Again - I think this suffered from the hype, because it has been so lauded by so many people, I was expecting it to be brilliant, lyrical writing and incisive commentary and that the relationship between the two main characters would be beyond complex and nuanced and layered. Maybe the translation* I read was less than stellar, but I didn't get any of the joy out of the writing itself that I thought I would get.

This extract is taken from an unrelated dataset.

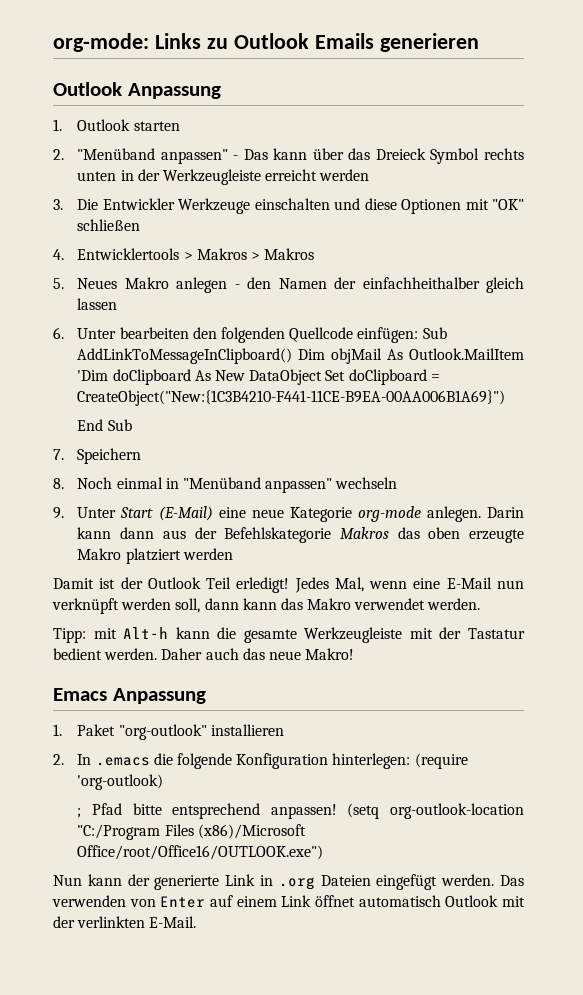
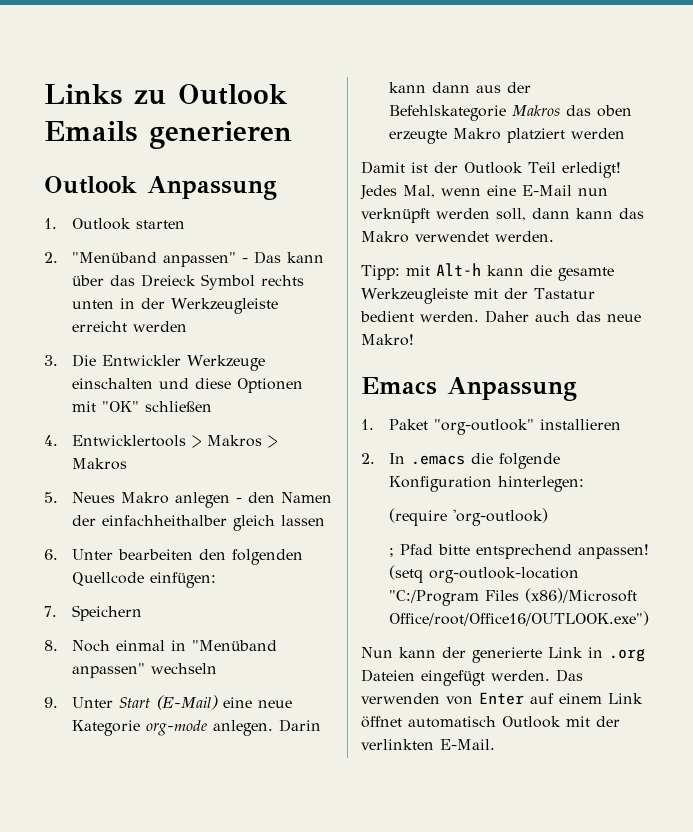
[53,33,149,52] org-mode: -> (44, 94) none
[422,327,447,339] [77,348,524,364] [77,369,440,385] [77,390,506,406] [77,419,132,431] Sub AddLinkToMessageInClipboard() Dim objMail As Outlook.MailItem 'Dim doClipboard As New DataObject Set doClipboard = CreateObject("New:{1C3B4210-F441-11CE-B9EA-00AA006B1A69}") // End Sub -> (216, 580) none
(411, 761) none -> (584, 484) //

*I try, whenever possible, to read translations of any books written in Romance languages (Spanish, Italian, Romanian, Portuguese) in French. I don't know why I do this, other than I've managed to convince myself that, since these languages are all Latinate languages, the writing will share senses of tenor and tone more easily than translations across language groups. I have read one book on linguistics and so obviously I am now an expert, and that is why my justification is appropriate.
Anyway. I found the writing style a bit flat, and if anything a bit boring - oftentimes I'd be reading a few paragraphs before realizing that nothing about the language had grabbed my attention enough for me to actually focus on the story, so I had to go back and reread the few pages I'd zoned out on. And I wasn't particularly compelled by the relationship between Elena, the narrator, and her childhood friend Lila - I think Ferrante is trying to explore the complexity of toxic female friendships from childhood onwards, and I definitely see what she's trying to do, but I wasn't particularly interested in either the narrator or Lila. I think the study of society that Ferrante is doing is far more interesting, compelling and clever than the character study of the girls, as both Elena and Lila come across as rather one-dimensional, and limited to one overly emphasized character trait: Lila is brilliant (she is the brilliant friend of the title) and, quite honestly, mean-spirited; and Elena is, quite frankly, a bit boring. Maybe these two characters become more fully-fleshed and compelling in the latter books, and I will be reading them to find out, but unfortunately, on a first read, this book doesn't live up to the hype for me.
But, as mentioned above, the story and the societal study were fascinating, and I am looking forward to following the path these characters go on as they grow older.
As it is, I know I am massively in the minority on this one, so if anybody wants to convince me otherwise I am willing to be convinced - and if someone does want to confirm that the series picks up after the first book, I would also like to hear that, please.